● Task directions:
Would you please copy every line below that includes the string "indent"?

Code change snippets:

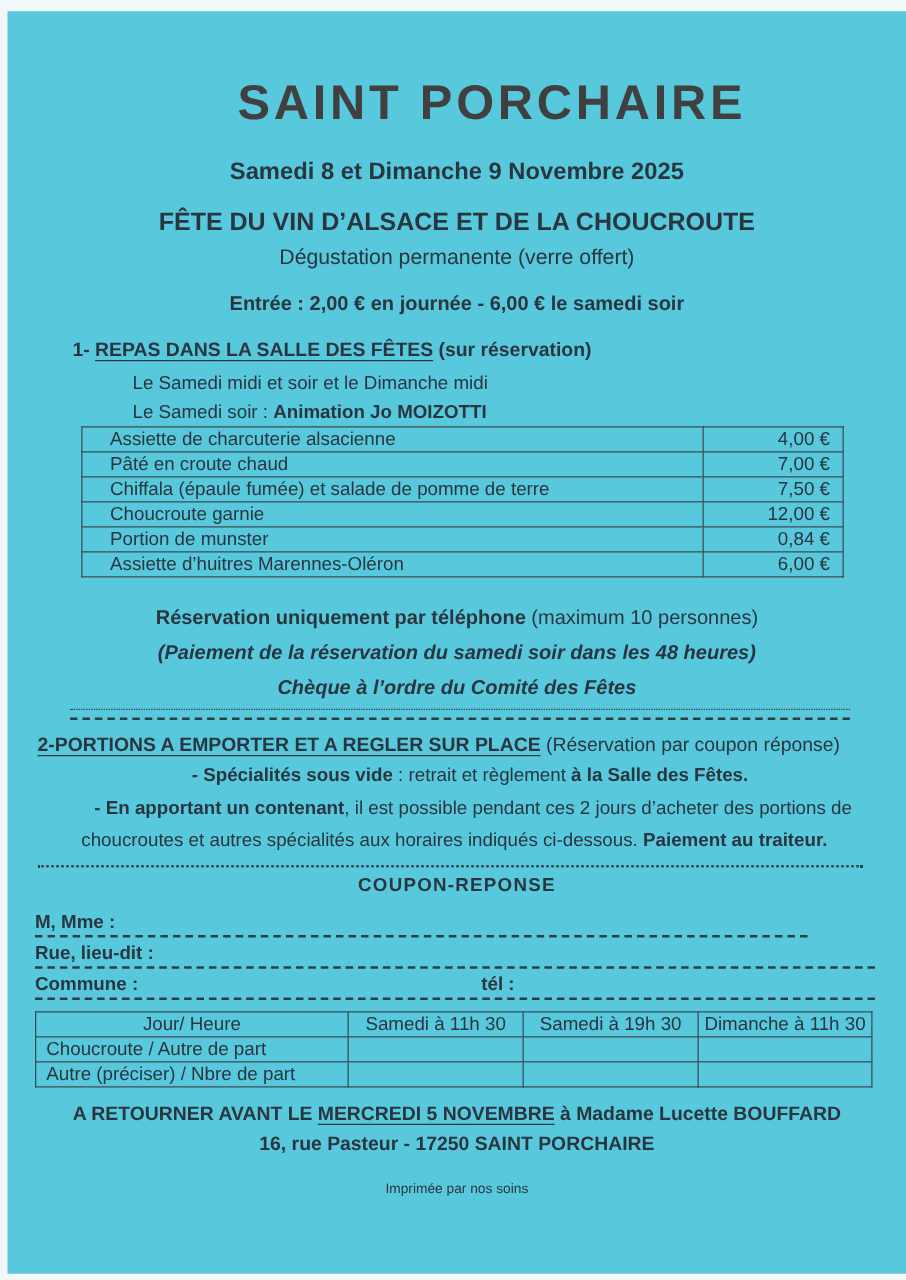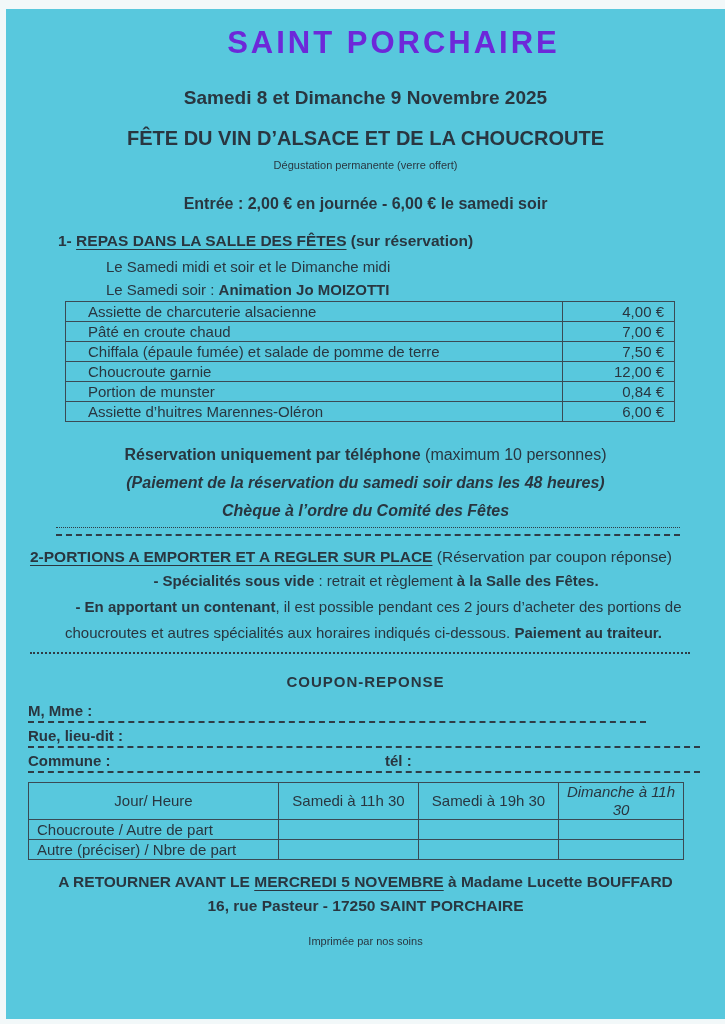--- a/index.html
+++ b/index.html
@@ -21,8 +21,8 @@
   .center { text-align: center; }
   
   .title {
-    font-size: 31px; font-weight: bold; letter-spacing: 3px;
-    line-height: 40px; text-align: center; padding-left: 56px; color: #6d28d9;
+    font-size: 39px; font-weight: bold; letter-spacing: 3px;
+    line-height: 40px; text-align: center; padding-left: 56px; color: #404040; margin-top: 40px;
   }
   .date-line { margin-top: 24px; font-size: 19px; font-weight: bold; line-height: 22px; }
   .event-line { margin-top: 17px; font-size: 20px; font-weight: bold; line-height: 24px; }

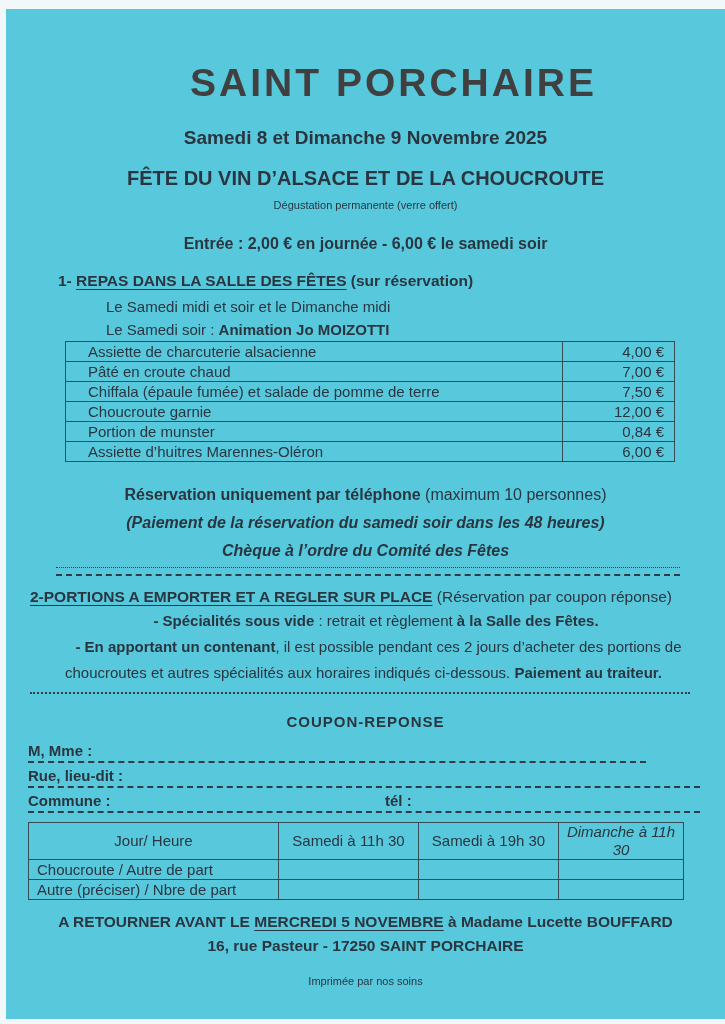--- a/index.html
+++ b/index.html
@@ -26,7 +26,7 @@
   }
   .date-line { margin-top: 24px; font-size: 19px; font-weight: bold; line-height: 22px; }
   .event-line { margin-top: 17px; font-size: 20px; font-weight: bold; line-height: 24px; }
-  .tasting-line { margin-top: 6px; font-size: 11px; line-height: 19px; }
+  .tasting-line { margin-top: 6px; font-size: 17px; line-height: 19px; }
   .entry-line { margin-top: 19px; font-size: 16px; font-weight: bold; line-height: 20px; }
   
   .s1-heading { margin-top: 16px; margin-left: 52px; font-size: 15.5px; font-weight: bold; line-height: 22px; }

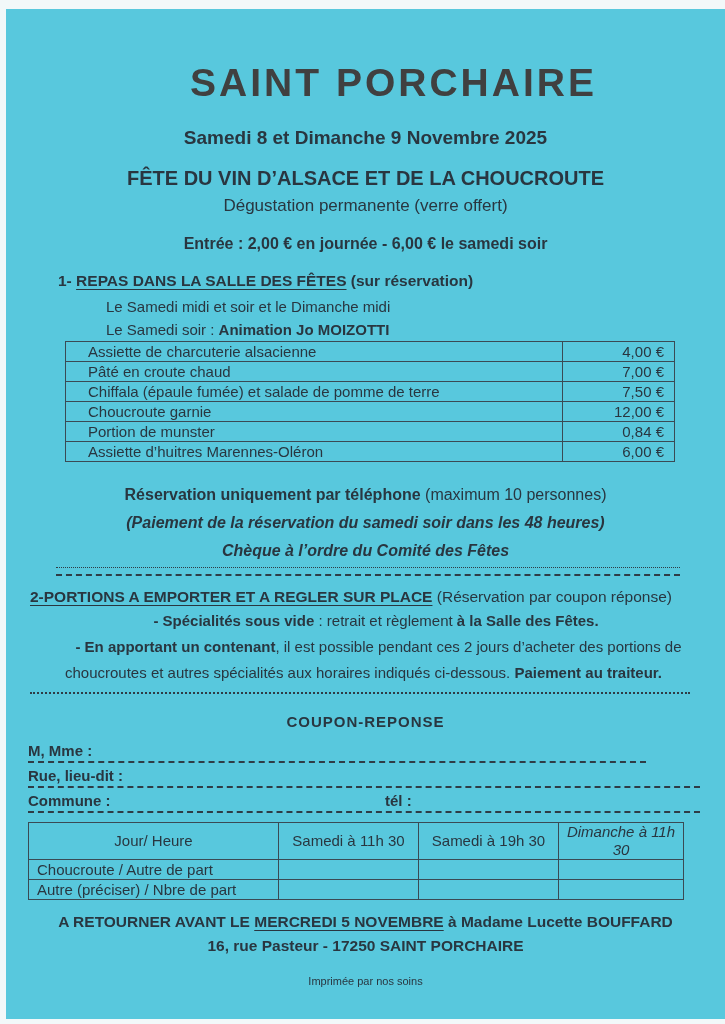--- a/index.html
+++ b/index.html
@@ -61,7 +61,7 @@
   .indent { text-indent: 25px; }
   .indent2 { text-indent: 30px; }
   
-  .coupon-title { margin-top: 18px; font-size: 15px; font-weight: bold; letter-spacing: 1px; line-height: 20px; }
+  .coupon-title { margin-top: 5px; font-size: 15px; font-weight: bold; letter-spacing: 1px; line-height: 20px; }
   .fields { margin-top: 6px; margin-left: 22px; font-weight: bold; }
   .field {
     position: relative; height: 25px;

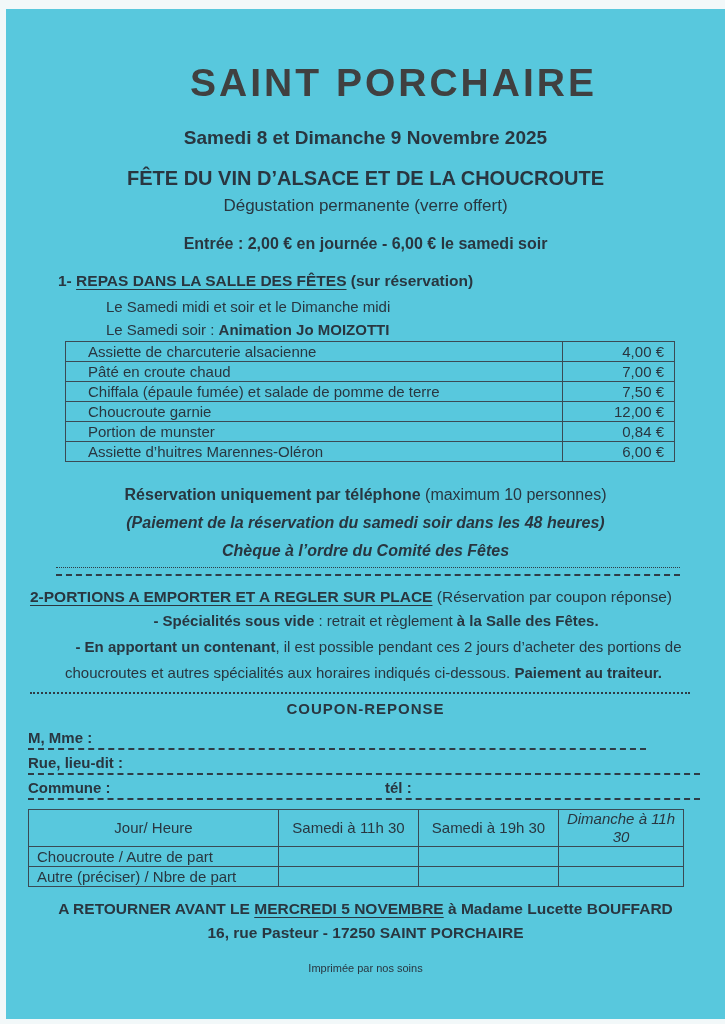--- a/index.html
+++ b/index.html
@@ -80,7 +80,7 @@
   .coupon-table td.hdr { text-align: center; }
   .coupon-table td.c0 { width: 250px; }
   .coupon-table td.c1, .coupon-table td.c2 { width: 140px; }
-  .coupon-table td.c3 { width: 125px; font-style: italic; }
+  .coupon-table td.c3 { width: 139px; }
   .coupon-table td.rowlabel { text-align: left; padding-left: 8px; }
   
   .footer-line1 { margin-top: 10px; font-size: 15.5px; font-weight: bold; line-height: 24px; }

● Your response:
   .indent { text-indent: 25px; }
   .indent2 { text-indent: 30px; }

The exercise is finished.